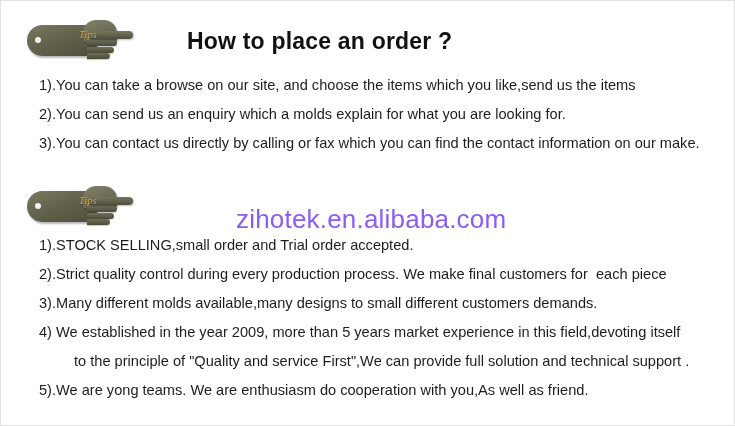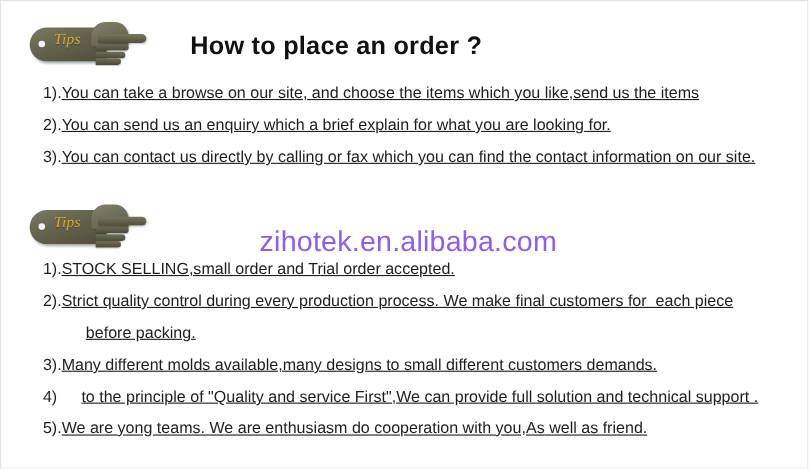--- a/index.html
+++ b/index.html
@@ -51,9 +51,9 @@
     left: 22px;
     top: 10px;
     width: 48px;
-    text-align: left;
+    text-align: right;
     font-family: "Liberation Serif", serif;
-    font-size: 14px;
+    font-size: 10px;
     font-style: italic;
     color: #d8ab39;
     text-shadow: 0 1px 0 rgba(0,0,0,0.35);

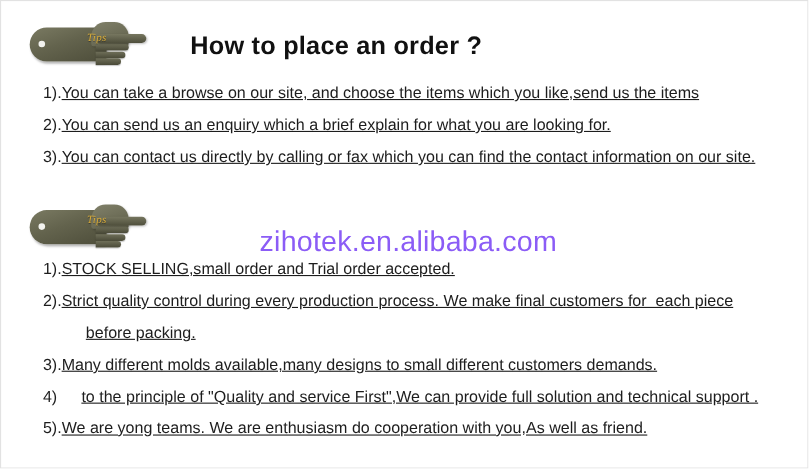--- a/index.html
+++ b/index.html
@@ -104,7 +104,7 @@
     font-weight: bold;
     color: #111111;
     letter-spacing: 0.2px;
-    margin-left: 38px;
+    margin-left: 52px;
     white-space: nowrap;
   }
   .sec1 { position: absolute; left: 26px; top: 18px; }

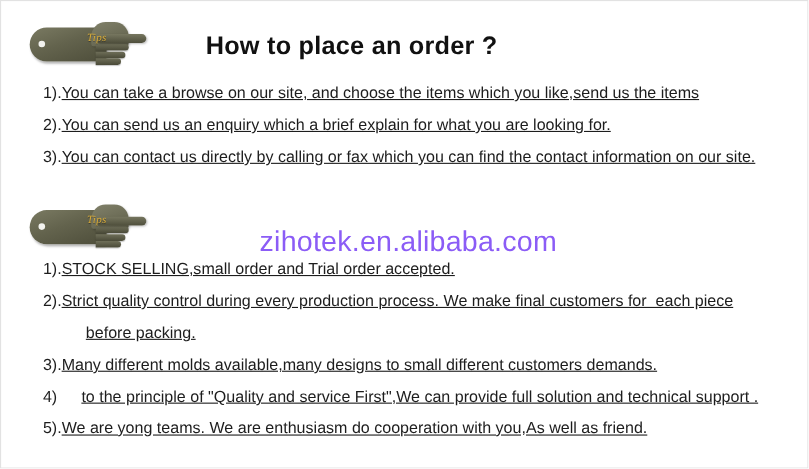--- a/index.html
+++ b/index.html
@@ -133,7 +133,6 @@
   .li .body {
     flex: 1 1 auto;
     white-space: pre-wrap;
-    text-decoration: underline;
   }
   .li .body .cont {
     display: block;

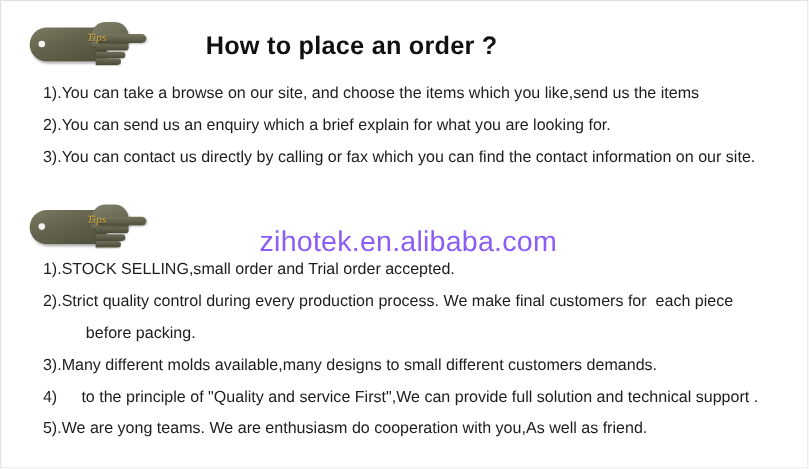--- a/index.html
+++ b/index.html
@@ -178,7 +178,7 @@
     </div>
     <div class="li">
       <span class="marker">2).</span>
-      <span class="body"><span>You can send us an enquiry which a brief explain for what you are looking for.</span></span>
+      <span class="body"><span>You can send us an enquiry which a molds explain for what you are looking for.</span></span>
     </div>
     <div class="li">
       <span class="marker">3).</span>

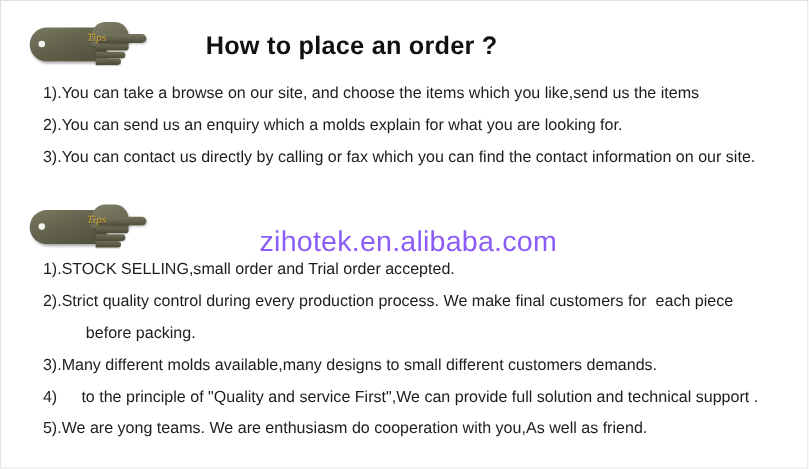--- a/index.html
+++ b/index.html
@@ -182,7 +182,7 @@
     </div>
     <div class="li">
       <span class="marker">3).</span>
-      <span class="body"><span>You can contact us directly by calling or fax which you can find the contact information on our site.</span></span>
+      <span class="body"><span>You can contact us directly by calling or fax which you can find the contact information on our make.</span></span>
     </div>
   </div>
 

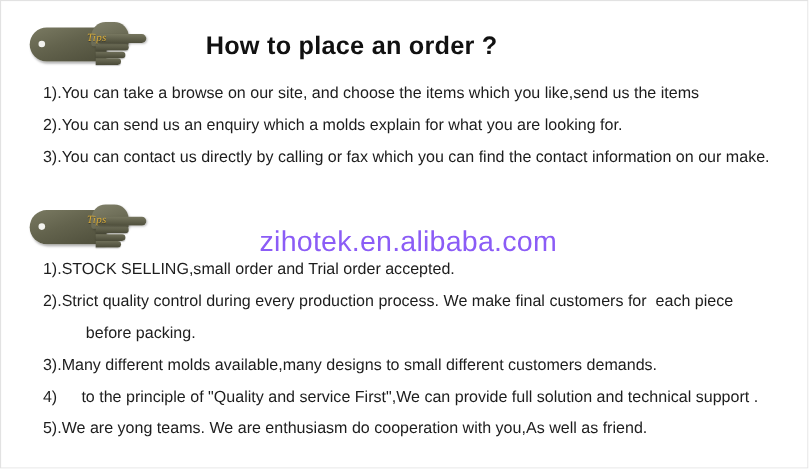--- a/index.html
+++ b/index.html
@@ -208,7 +208,7 @@
     </div>
     <div class="li">
       <span class="marker">2).</span>
-      <span class="body"><span>Strict quality control during every production process. We make final customers for  each piece</span><span class="cont">before packing.</span></span>
+      <span class="body"><span>Strict quality control during every production process. We make final customers for  each piece</span></span>
     </div>
     <div class="li">
       <span class="marker">3).</span>

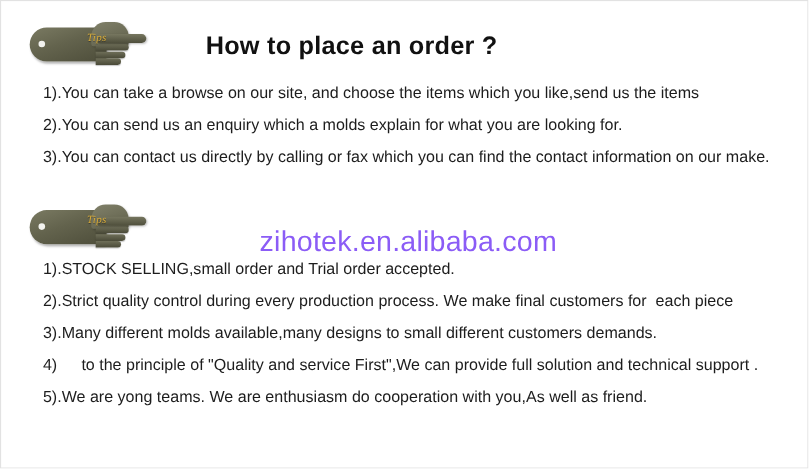--- a/index.html
+++ b/index.html
@@ -216,7 +216,7 @@
     </div>
     <div class="li">
       <span class="marker">4)</span>
-      <span class="body"><span class="cont">to the principle of "Quality and service First",We can provide full solution and technical support .</span></span>
+      <span class="body"><span> We established in the year 2009, more than 5 years market experience in this field,devoting itself</span><span class="cont">to the principle of "Quality and service First",We can provide full solution and technical support .</span></span>
     </div>
     <div class="li">
       <span class="marker">5).</span>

TASK DIRECTIONS: Above are some records. Reproduce the lines from the one with "letter-spacing: 0.2px;" down to the one with "white-space: pre-wrap;", keeping both, and leave every picture out.

COMPLETED EXERCISE:
     letter-spacing: 0.2px;
-    margin-left: 38px;
+    margin-left: 52px;
     white-space: nowrap;
   }
   .sec1 { position: absolute; left: 26px; top: 18px; }

--- a/index.html
+++ b/index.html
@@ -133,7 +133,6 @@
   .li .body {
     flex: 1 1 auto;
     white-space: pre-wrap;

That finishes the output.